March 7, 2021

WHO says more research needed into the symptoms among people who’ve recovered from COVID-19.

2 min read
“We know that this post-COVID-19 condition - or as some patients also call it ‘long COVID’ and some clinicians call it ‘long COVID’ - is a heterogenous group of symptoms that occur after the acute illness”, said Dr. Janet Diaz, Team Lead, Health Care Readiness at WHO.
© UNICEF/Evgeniy Maloletka
A mother and a doctor tend a girl with COVID-19 at an intensive care ward, in Chernivtsi, Ukraine.

The World Health Organization (WHO) said on Friday that far more research is needed into the “constellation” of sometimes debilitating symptoms among people who’ve recovered from COVID-19. 

“We know that this post-COVID-19 condition – or as some patients also call it ‘long COVID’ and some clinicians call it ‘long COVID’ – is a heterogenous group of symptoms that occur after the acute illness”, said Dr. Janet Diaz, Team Lead, Health Care Readiness at WHO.

“So, these are symptoms or complications that can happen potentially a month after, three months after, or even six months after, and as we are learning more, we are trying to understand the real duration of this condition.” 

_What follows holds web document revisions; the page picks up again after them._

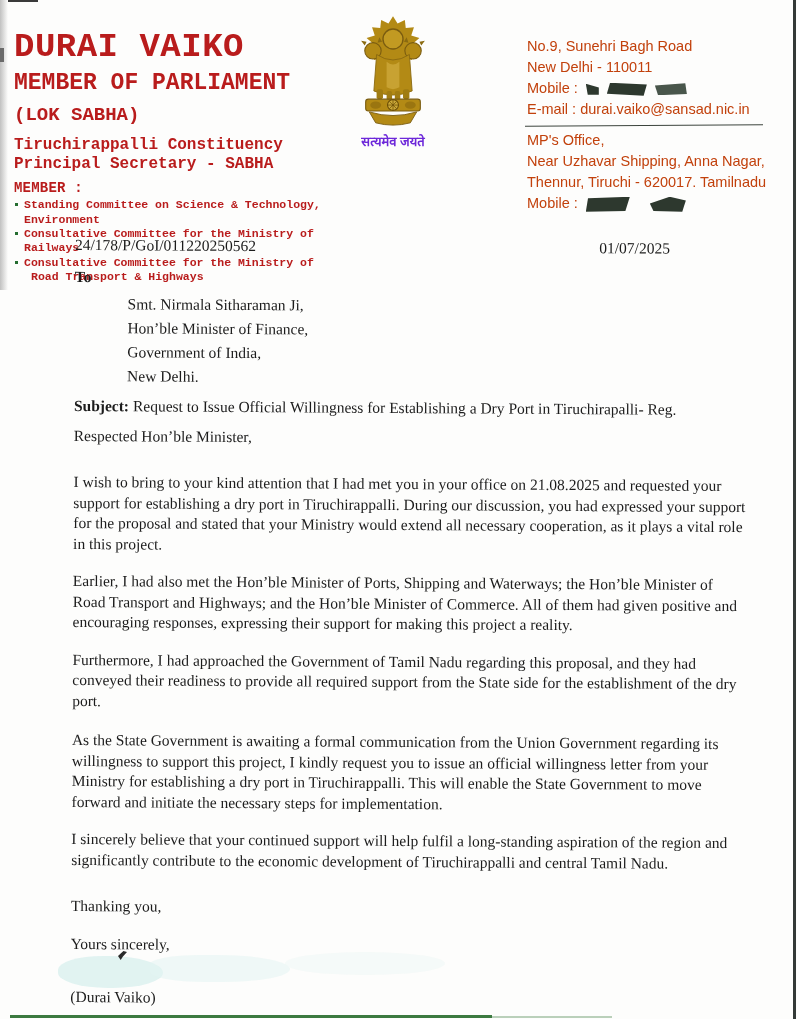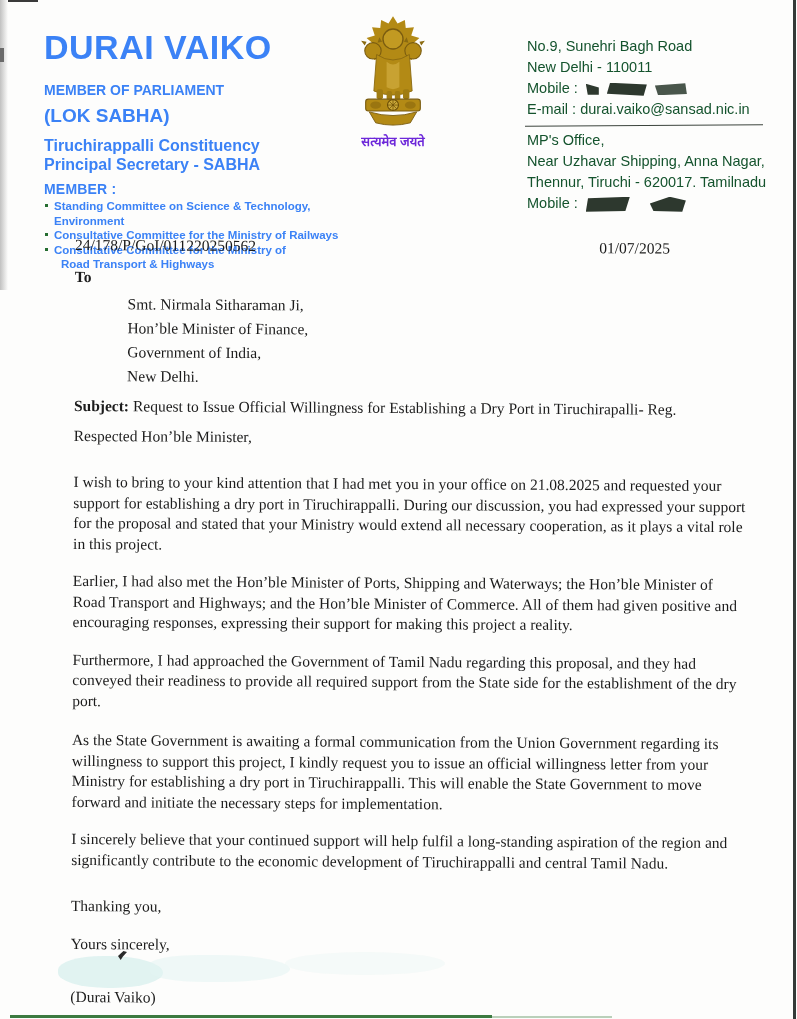"DURAI VAIKO" .lh-left { color: #3b82f6 -> #b91c1c; font-family: none -> Liberation Mono, monospace; left: 44px -> 14px }
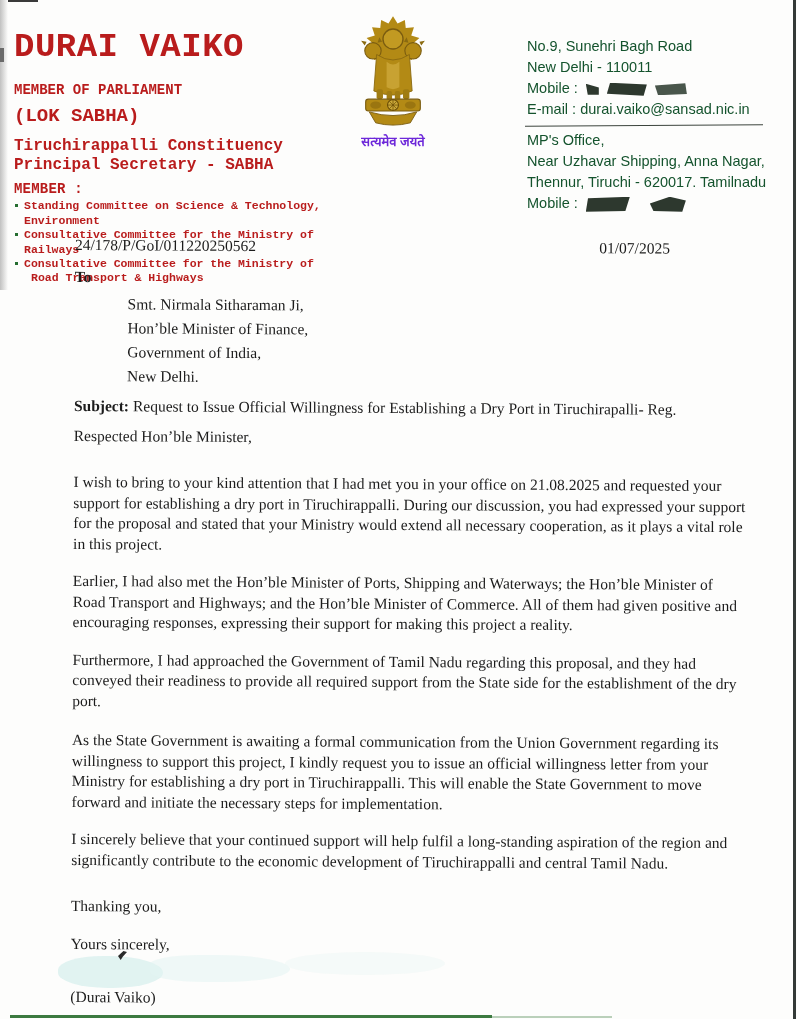"No.9, Sunehri Bagh Road" .lh-right { color: #14532d -> #c2410c }
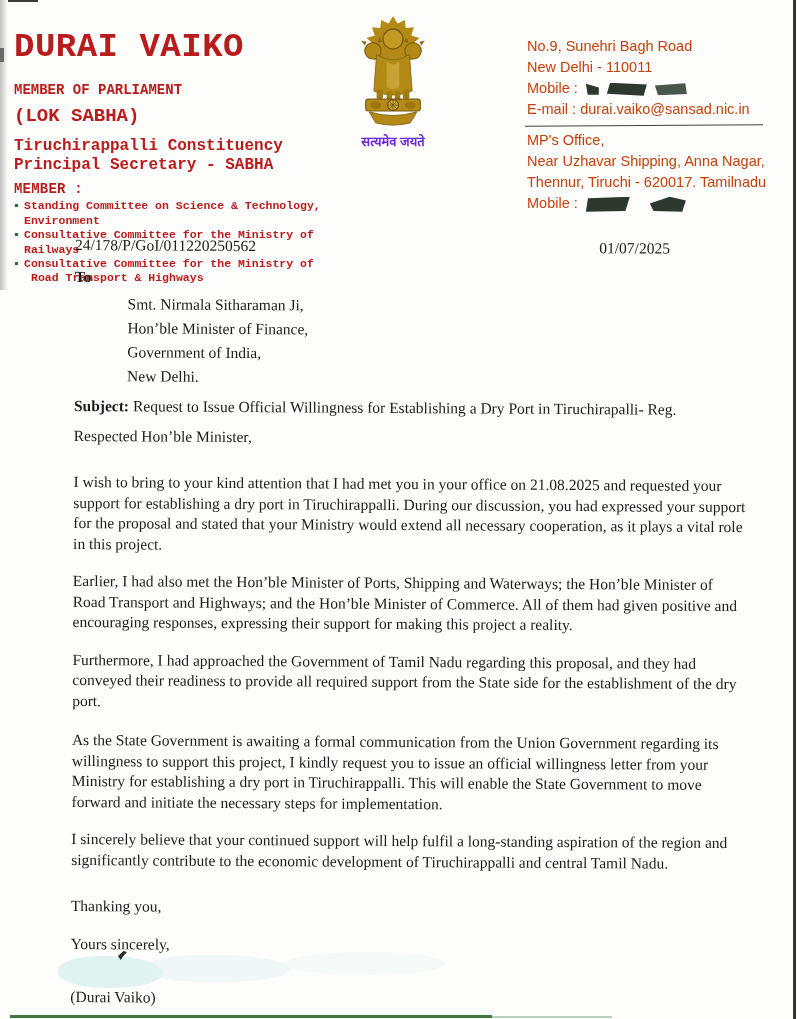"MEMBER OF PARLIAMENT" .mp-title { font-size: 14px -> 23px; margin-top: 16px -> 4px }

Citing reported symptoms such as neurological and physical illness, Dr. Diaz noted that an unspecified number of sufferers had been unable to return to work, once they had recovered from the acute sickness caused by the new coronavirus

“We are concerned obviously with the numbers of patients infected with SARS-CoV-2 virus that the numbers…just by the magnitude of the pandemic, will impact health systems.” 

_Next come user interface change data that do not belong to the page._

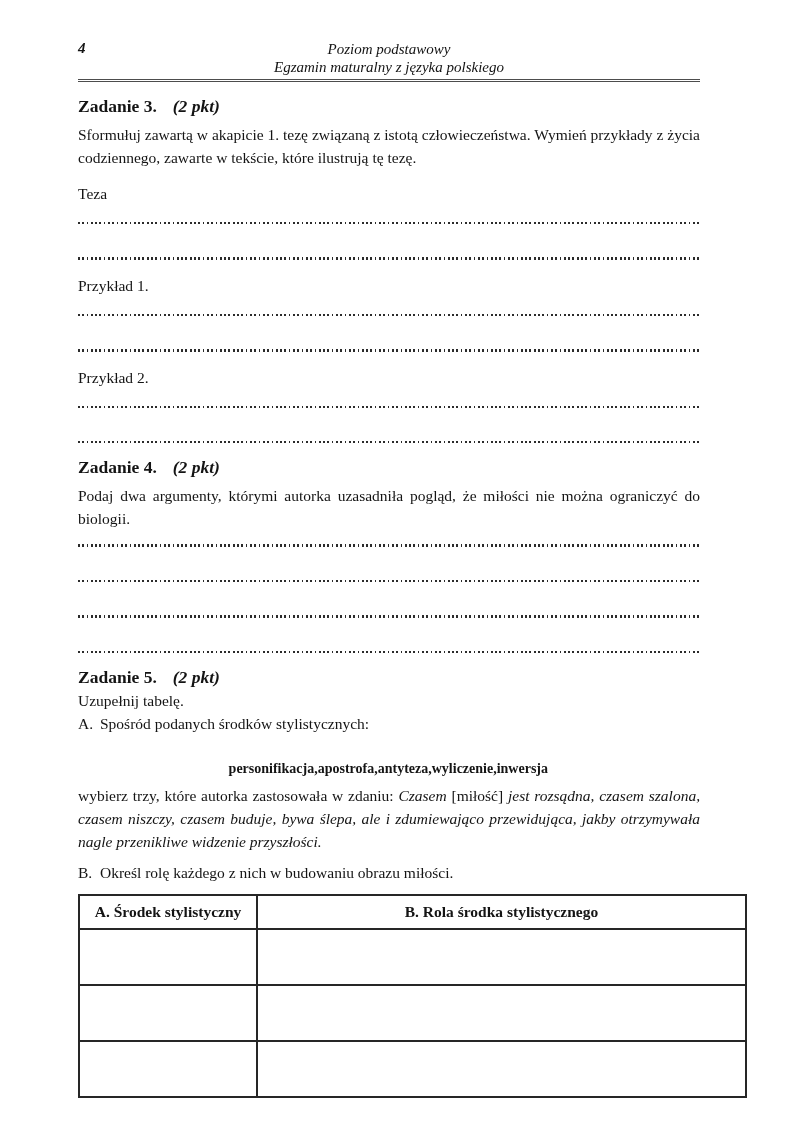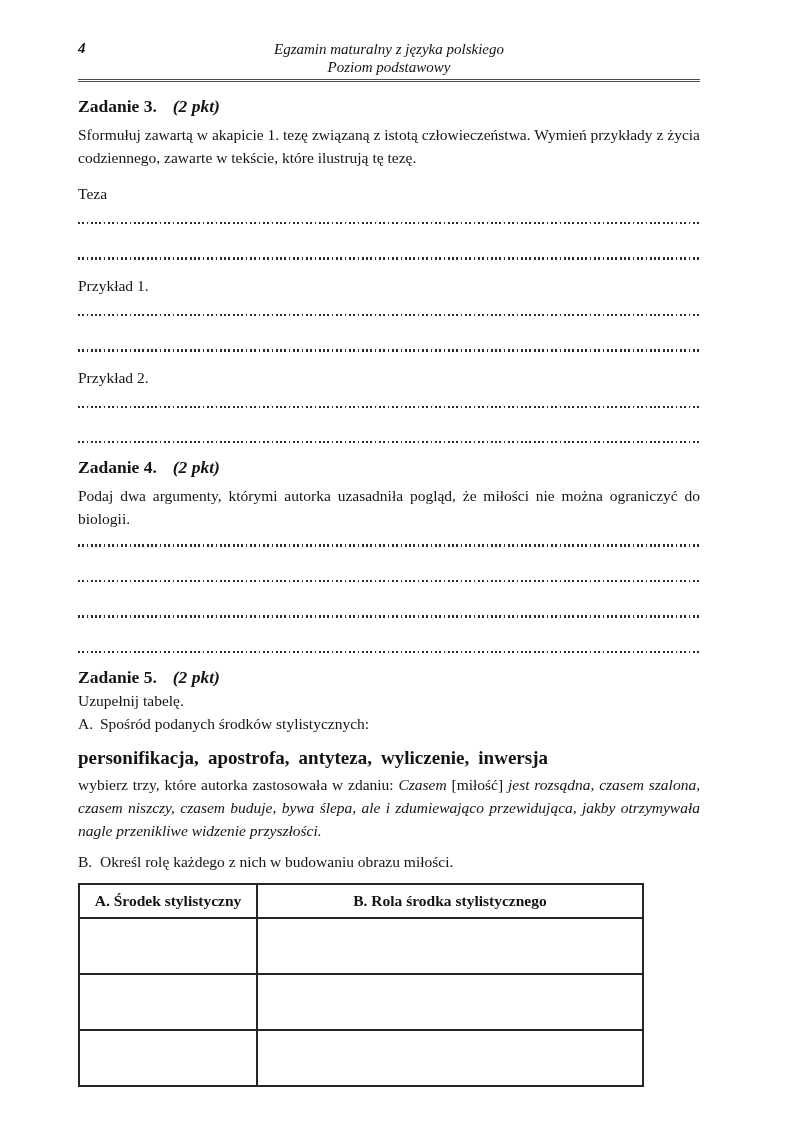"Egzamin maturalny z języka polskiego" div.htitle { order: before "Poziom podstawowy" -> after "Poziom podstawowy" }
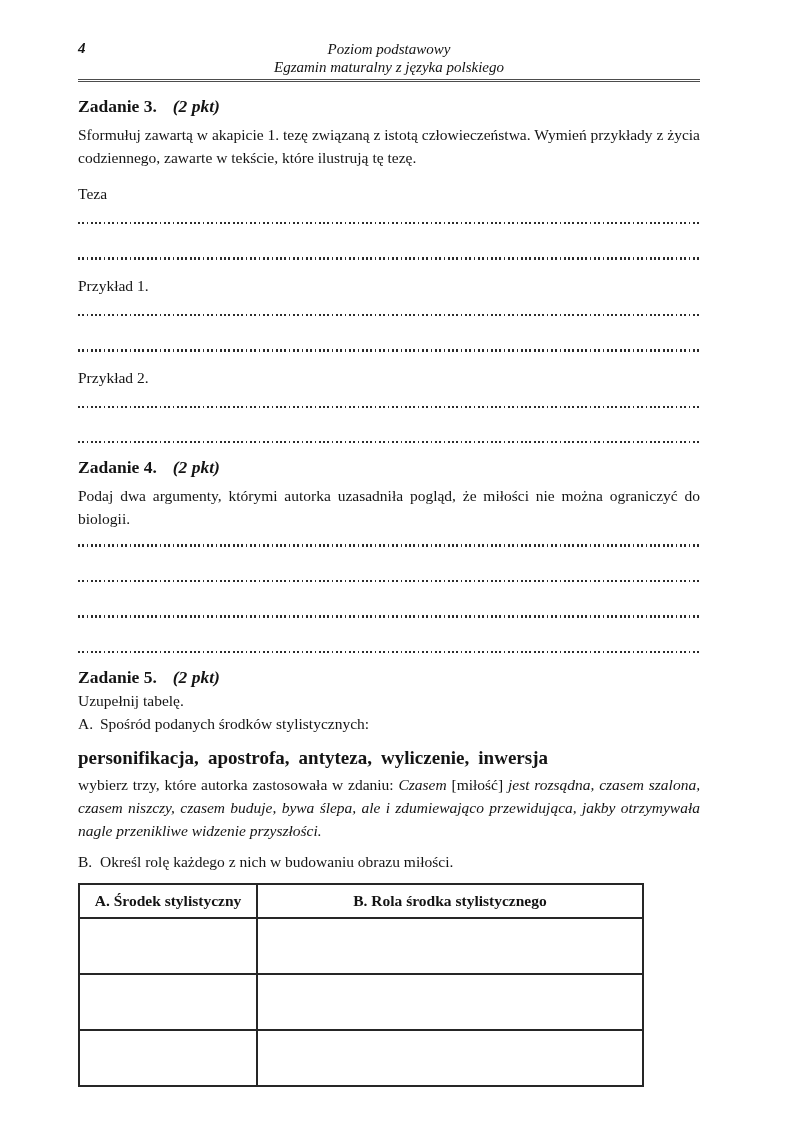"personifikacja," .devices { font-size: 19px -> 14px; justify-content: space-between -> flex-end; margin-top: 13px -> 24px }
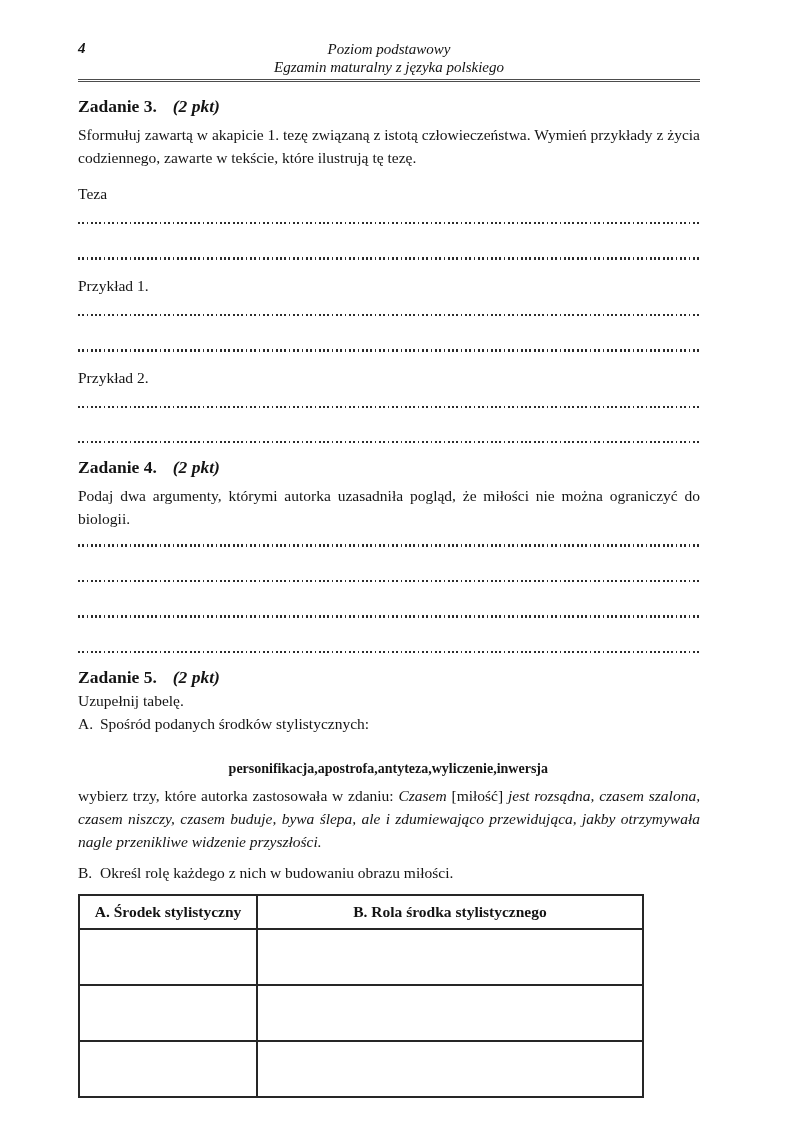"A. Środek stylistyczny" table.t5 { width: 566px -> 669px }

Although comprehensive data on the condition is not yet available, the WHO official insisted that “these (symptoms) were real”.  

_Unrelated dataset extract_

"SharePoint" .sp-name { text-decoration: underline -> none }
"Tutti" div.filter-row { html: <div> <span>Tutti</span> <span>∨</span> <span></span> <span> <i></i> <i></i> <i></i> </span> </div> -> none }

“Some of the “more common” ailments were “fatigue, exhaustion and post-exertional malaise, cognitive disfunction”, along with what some patients called “brain fog”, Dr Diaz said, describing a “constellation of symptoms”.  

“What we know this far is that patients experiencing (a) post-COVID-19 condition could have been hospitalized patients, those in the ICU. So, we do know that has happened in patients who are very sick, but also in patients who were not managed inside the hospital…they have had complications and they have had persistent symptoms or new symptoms…or symptoms that waxed and waned, that came and went after their acute illness.” 

To promote a better understanding of post-COVID sickness and support patient care and public health interventions, the WHO has called on clinicians and patients to report data on symptoms to the Organization’s Clinical Platform.  

The case report form – which is available in multiple languages – has been designed to report standardized clinical data from individuals after they have left hospital or after recovering from acute illness. 

“What we don’t know is why it’s happening, so what is the pathophysiology … of this condition…the researchers are really working hard to get to the answers of these questions,” Dr. Diaz said.